Sesampainya di kamar, aku buru-buru melempar maskerku ke sembarang tempat dan mengambil posisi di sebuah kursi yang dengan elok menghadap sekotak jendela kecil ini. Di sini, aku bisa merasakan setiap hembusan yang kubiarkan menyelip masuk dan bermain-main dengan gorden. Bisa dibilang, ini adalah tempat favoritku untuk menghabiskan waktu.
Tempat ini selalu sempurna, tak perduli bagaimanapun. Bahkan dengan amplop yang sudah terbuka dan surat yang berada di tanganku pun, tempat ini tetap terasa sangat menakjubkan.
Waktu mengalir begitu dengan sangat lembut dan menenangkan. Aku membaca berlembar-lembar surat ini dengan seksama. Dia benar-benar menuliskan banyak hal dalam surat ini. Aku bisa merasakan emosi dan ikut membayangkan setiap detail dari apa yang Ia tuangkan.
Setelah selesai membacanya, entah kenapa ada bagian dari dalam diriku yang bergejolak. Aku merasa iri. Ada banyak hal yang ingin kulakukan, tapi aku justru terjebak dalam dunia yang sempit ini.
Duniaku yang luas telah digantikan oleh sepotong jendela yang terhalang oleh tembok tinggi di hadapanku. Aku ingin kembali ke masa-masa bisa melihat senyum setiap orang di jalanan, tanpa tertutup masker. Aku ingin kembali menghabiskan waktu di luar tanpa merasa cemas ataupun takut. Aku ingin bertemu dengan orang-orang yang sangat kuridukan.

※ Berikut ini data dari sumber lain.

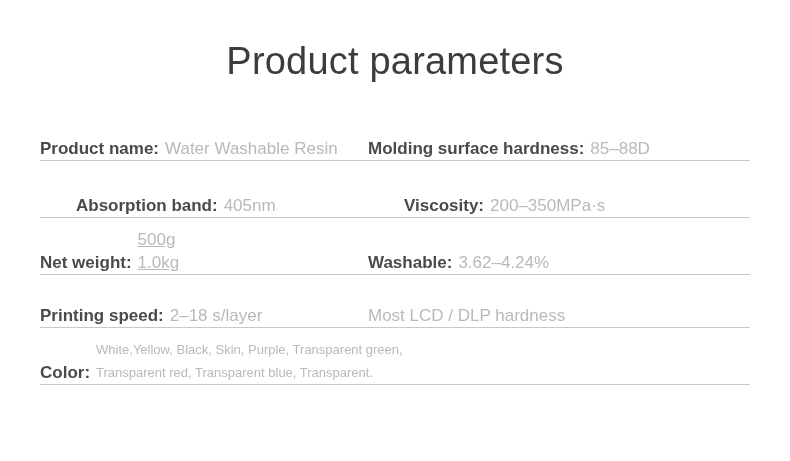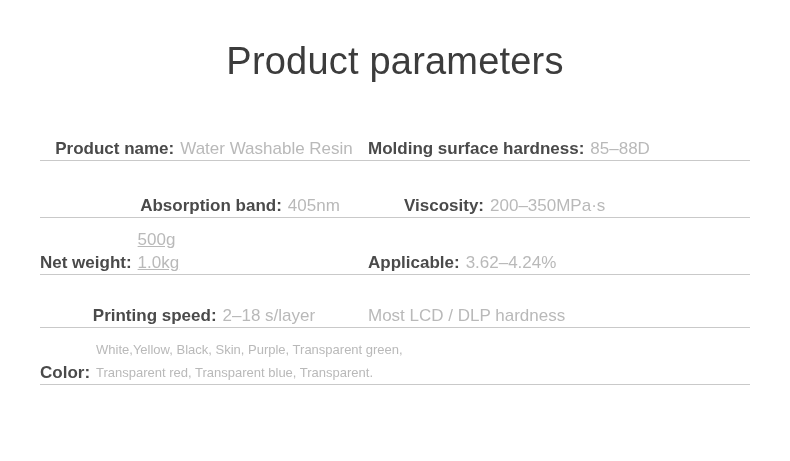--- a/index.html
+++ b/index.html
@@ -57,21 +57,21 @@
     align-items: flex-end;
     height: 100%;
   }
 
   .spec-cell {
     display: flex;
     align-items: flex-end;
     white-space: nowrap;
   }
 
-  .spec-cell.col1 { width: 328px; flex: 0 0 328px; justify-content: center; }
+  .spec-cell.col1 { width: 328px; flex: 0 0 328px; }
   .spec-cell.col2 { flex: 1 1 auto; }
 
   .spec-label {
     font-size: 17px;
     font-weight: 700;
     color: #4a4a4a;
     line-height: 22px;
     padding-right: 6px;
     white-space: nowrap;
   }
@@ -164,21 +164,21 @@
     <div class="spec-row row-3">
       <div class="spec-row-inner">
         <div class="spec-cell col1-wide">
           <span class="spec-label">Net weight:</span>
           <span class="stack-value">
             <span class="line">500g</span>
             <span class="line">1.0kg</span>
           </span>
         </div>
         <div class="spec-cell col2">
-          <span class="spec-label">Applicable:</span>
+          <span class="spec-label">Washable:</span>
           <span class="spec-value">3.62–4.24%</span>
         </div>
       </div>
     </div>
 
     <div class="spec-row row-4">
       <div class="spec-row-inner">
         <div class="spec-cell col1">
           <span class="spec-label">Printing speed:</span>
           <span class="spec-value">2–18 s/layer</span>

Aku cepat-cepat mengusap air mataku yang entah sejak kapan sudah mengalir tanpa henti. Aku segera mengambil secarik kertas dan sebuah pena. Kini aku berpindah, duduk di sebuah meja dipenuhi tumpkan buku seperti biasa. Aku menggesernya dan memastikan bahwa aku punya cukup ruang untuk menulis.
Aku harus segera menulis balasan untuknya, tapi apa yang harus kutulis? Tidak banyak yang bisa kuceritakan selama aku terjebak dalam dunia yang sempit ini. Tidak ada hal-hal menarik yang bisa aku tuliskan. Tidak ada yang bisa aku banggakan. Aku hanyalah aku yang seperti ini.

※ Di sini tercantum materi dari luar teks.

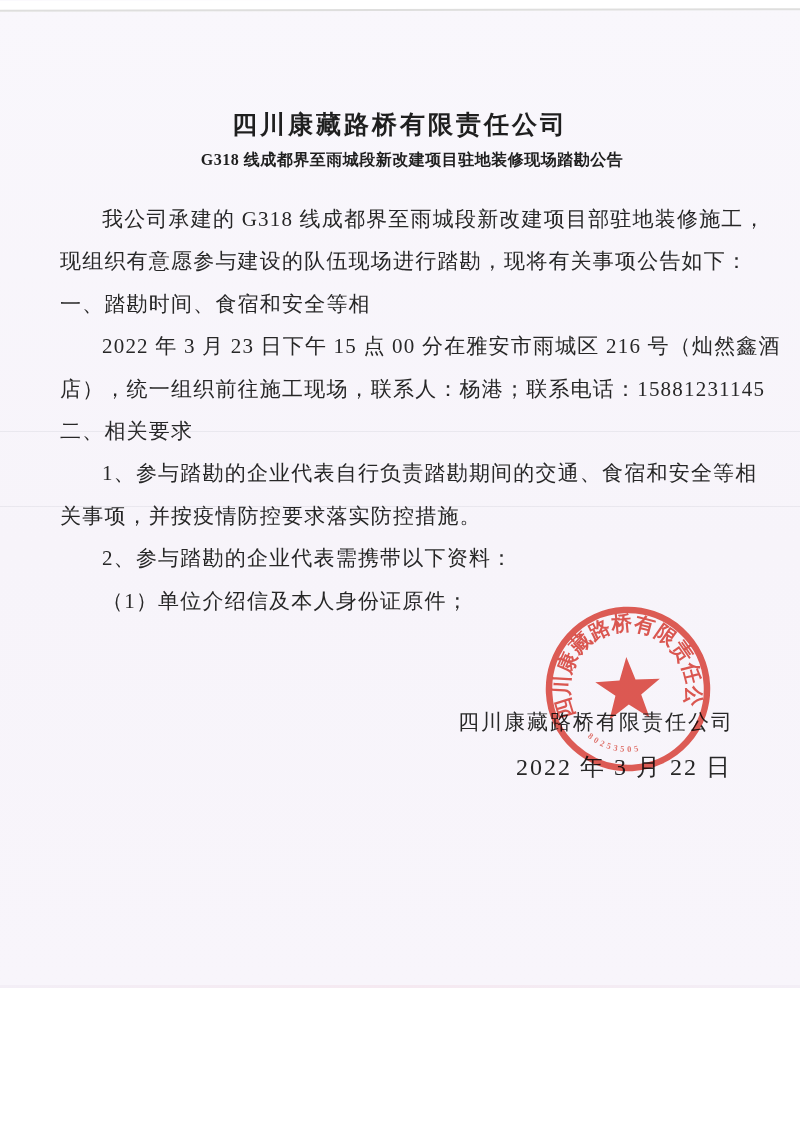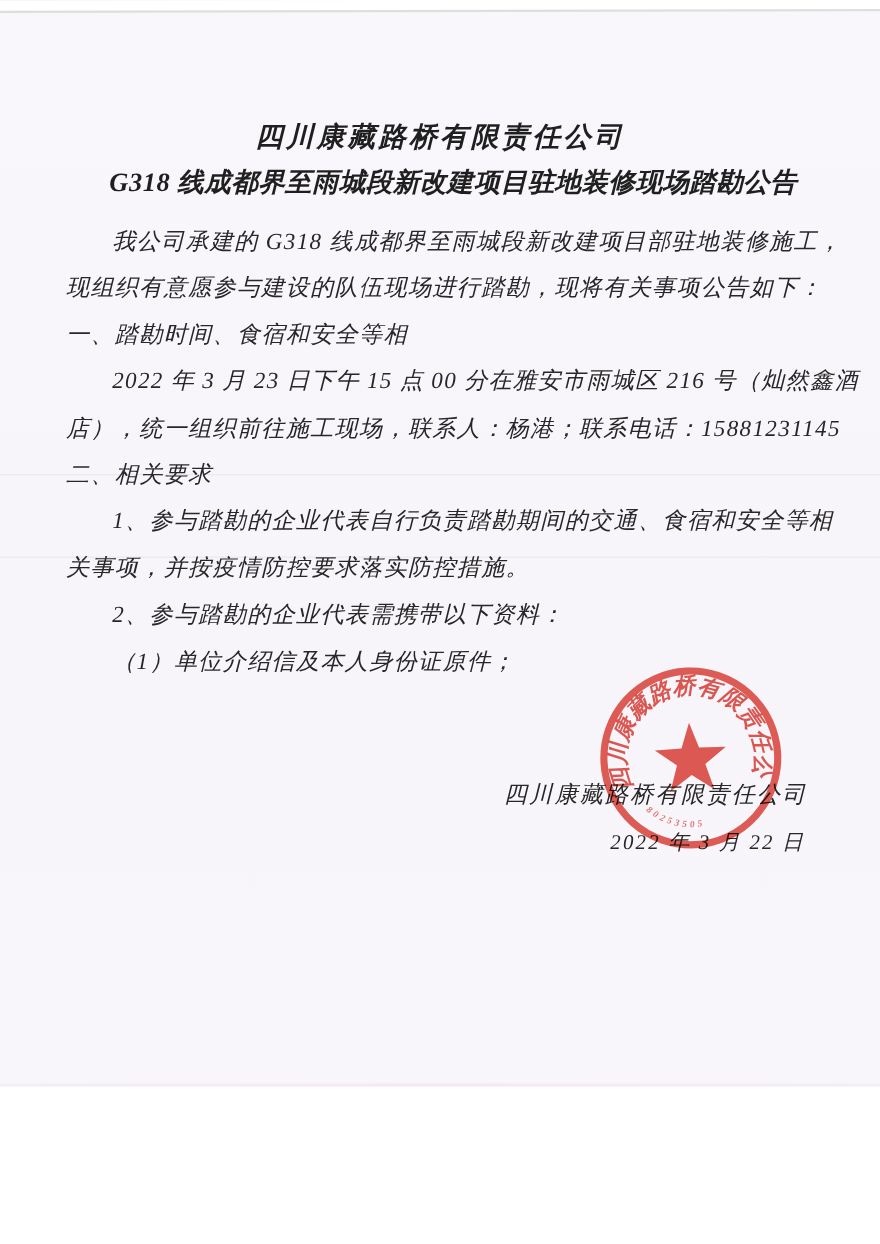--- a/index.html
+++ b/index.html
@@ -3,21 +3,20 @@
 <meta charset="utf-8">
 <style>
   html,body{margin:0;padding:0;background:#ffffff;}
   .sheet{
     position:relative;
     width:800px;height:988px;
     background:linear-gradient(180deg,#f9f7fc 0%,#f7f4fa 55%,#f8f5fb 100%);
     overflow:hidden;
     font-family:"Liberation Serif","DejaVu Serif",serif;
     color:#262626;
-    font-style:italic;
   }
   .scan-top{
     position:absolute;top:0;left:-5px;right:-5px;height:9px;
     background:#ffffff;
     border-bottom:2px solid #dededd;
     transform:rotate(-0.12deg);
   }
   .scan-bottom{
     position:absolute;bottom:0;left:0;right:0;height:3px;
     background:linear-gradient(90deg,#efe9f2,#f3dfe8,#efe9f2);
@@ -30,21 +29,21 @@
   .doc-title{
     position:absolute;top:108px;left:0;right:0;
     text-align:center;
     font-size:25px;font-weight:700;
     letter-spacing:3px;
     color:#1f1f1f;
   }
   .doc-subtitle{
     position:absolute;top:150px;left:0;right:0;
     text-align:center;
-    font-size:24px;font-weight:700;
+    font-size:16px;font-weight:700;
     letter-spacing:0.5px;
     color:#1f1f1f;
     padding-left:24px;
   }
   .body-text{
     position:absolute;top:198px;left:60px;width:682px;
   }
   .line{
     height:42.4px;line-height:42.4px;
     font-size:21px;
@@ -55,21 +54,21 @@
   .line.indent{padding-left:42px;}
   .signature-block{
     position:absolute;top:700px;right:66px;
     text-align:right;
   }
   .sig-company{
     font-size:21px;letter-spacing:2px;
     height:44px;line-height:44px;color:#272727;
   }
   .sig-date{
-    font-size:19px;letter-spacing:2px;
+    font-size:24px;letter-spacing:2px;
     height:46px;line-height:46px;color:#272727;
     padding-right:2px;
   }
   .seal{
     position:absolute;left:540px;top:601px;
     width:176px;height:176px;
     mix-blend-mode:multiply;
     opacity:0.88;
     transform:rotate(-3deg);
   }

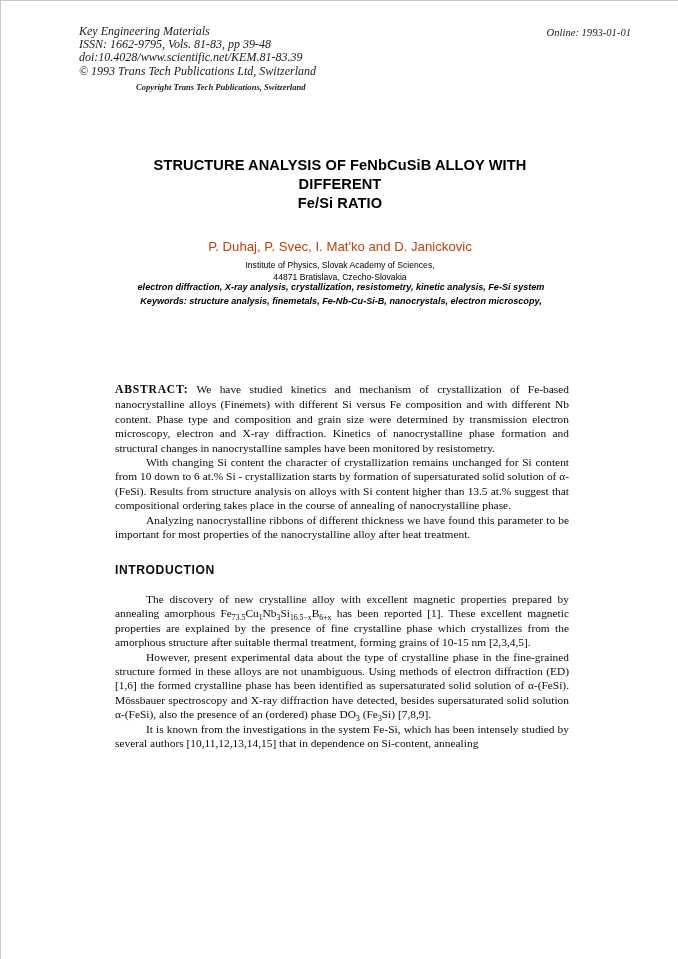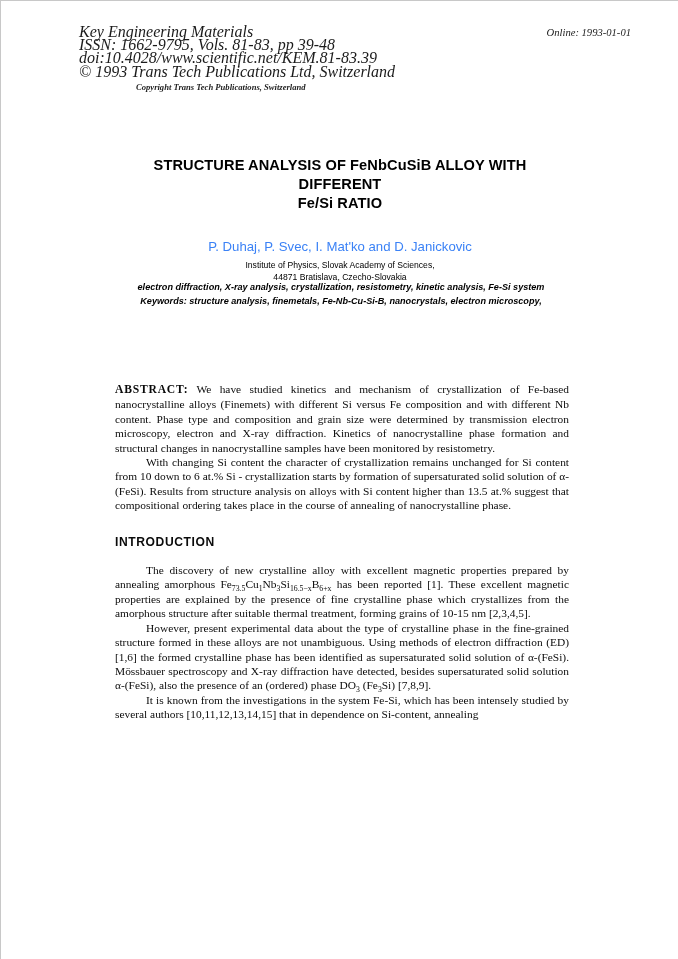--- a/index.html
+++ b/index.html
@@ -28,21 +28,21 @@
     padding: 0 48px 0 78px;
   }
   .jh-row {
     display: flex;
     justify-content: space-between;
     align-items: flex-start;
   }
   .jh-left {
     font-family: "Liberation Serif", "DejaVu Serif", serif;
     font-style: italic;
-    font-size: 16px;
+    font-size: 12px;
     line-height: 13.2px;
     color: #1b1b1b;
     white-space: pre-line;
   }
   .jh-right {
     font-family: "Liberation Serif", "DejaVu Serif", serif;
     font-style: italic;
     font-size: 10.6px;
     line-height: 13px;
     color: #1b1b1b;
@@ -77,21 +77,21 @@
     letter-spacing: 0.1px;
     color: #000;
     margin: 0 auto;
     width: 440px;
   }
   .authors {
     margin-top: 25px;
     font-family: "Liberation Sans", "DejaVu Sans", sans-serif;
     font-size: 13.2px;
     line-height: 17px;
-    color: #3b82f6;
+    color: #c2410c;
   }
   .affiliation {
     margin-top: 5px;
     font-family: "Liberation Sans", "DejaVu Sans", sans-serif;
     font-size: 8.6px;
     line-height: 11.5px;
     color: #000;
   }
 
   
@@ -181,20 +181,21 @@
     <div>electron diffraction, X-ray analysis, crystallization, resistometry, kinetic analysis, Fe-Si system</div>
     <div>Keywords: structure analysis, finemetals, Fe-Nb-Cu-Si-B, nanocrystals, electron microscopy,</div>
   </div>
 
   <div class="body-col">
 
     <p><span class="abstract-label">ABSTRACT:</span><span> We have studied kinetics and mechanism of crystallization of Fe-based nanocrystalline alloys (Finemets) with different Si versus Fe composition and with different Nb content. Phase type and composition and grain size were determined by transmission electron microscopy, electron and X-ray diffraction. Kinetics of nanocrystalline phase formation and structural changes in nanocrystalline samples have been monitored by resistometry.</span></p>
 
     <p class="p-indent"><span>With changing Si content the character of crystallization remains unchanged for Si content from 10 down to 6 at.% Si - crystallization starts by formation of supersaturated solid solution of </span><span>α-(FeSi)</span><span>. Results from structure analysis on alloys with Si content higher than 13.5 at.% suggest that compositional ordering takes place in the course of annealing of nanocrystalline phase.</span></p>
 
+    <p class="p-indent"><span>Analyzing nanocrystalline ribbons of different thickness we have found this parameter to be important for most properties of the nanocrystalline alloy after heat treatment.</span></p>
 
     <div class="sec-head">INTRODUCTION</div>
 
     <p class="p-indent"><span>The discovery of new crystalline alloy with excellent magnetic properties prepared by annealing amorphous </span><span class="formula"><span>Fe</span><sub>73.5</sub><span>Cu</span><sub>1</sub><span>Nb</span><sub>3</sub><span>Si</span><sub>16.5−x</sub><span>B</span><sub>6+x</sub></span><span> has been reported [1]. These excellent magnetic properties are explained by the presence of fine crystalline phase which crystallizes from the amorphous structure after suitable thermal treatment, forming grains of 10-15 nm [2,3,4,5].</span></p>
 
     <p class="p-indent"><span>However, present experimental data about the type of crystalline phase in the fine-grained structure formed in these alloys are not unambiguous. Using methods of electron diffraction (ED) [1,6] the formed crystalline phase has been identified as supersaturated solid solution of </span><span>α-(FeSi)</span><span>. Mössbauer spectroscopy and X-ray diffraction have detected, besides supersaturated solid solution </span><span>α-(FeSi)</span><span>, also the presence of an (ordered) phase DO</span><sub>3</sub><span> (Fe</span><sub>3</sub><span>Si) [7,8,9].</span></p>
 
     <p class="p-indent"><span>It is known from the investigations in the system Fe-Si, which has been intensely studied by several authors [10,11,12,13,14,15] that in dependence on Si-content, annealing</span></p>
 
   </div>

Hei... Apakah Dunia Atas baik-baik saja? Dunia bawah saat ini sedang sakit parah. Bukan hanya duniaku, tapi aku juga.
Aku bergelut dan berpacu dengan banyak hal dalam pikiranku selama beberapa lama. Membiarkan kertas dan pena yang kusiapkan sedari tadi kesepian dan tampak menyedihkan. Tidak, bukankah justru aku yang tampak menyedihkan? Aku terlalu terpaku pada hal-hal yang bisa kubanggakan.
Memangnya kenapa kalau tidak banyak hal yang bisa kulakukan akhir-akhir ini? Memangnya kenapa kalau aku tidak sehebat orang lain? Aku terlalu memikirkan banyak hal. Bukankah masih ada yang bisa kuceritakan? Bukankah masih banyak yang bisa kutanyakan?
Benar. Aku masih punya banyak pilihan. Dan dari sekian banyak pilihan itu, memperumit segala hal bukanlah pilihan yang bijak. Aku terkekeh beberapa saat.
Benar yang harus kulakukan saat ini hanyalah menulis. Membalas surat ini dengan apa adanya tanpa berniat telihat keren atau apapun itu. Aku harus berhenti memikirkan hal-hal rumit seperti itu. Setelah memikirkan banyak hal dan melepaskannya, akhirnya tanganku bisa ringan meraih pena ini.
Kuakui, aku sangat merindukan satu-satunya sahabat terbaiku. Ah, tapi saat ini dia adalah seorang Putri. Apakah aku harus mulai memanggilnya dengan Tuan Putri? Dia bilang, dia baru saja dinobatkan. Aku rasa ini bisa menjadi bahan ledekkan yang bagus untuk suratku.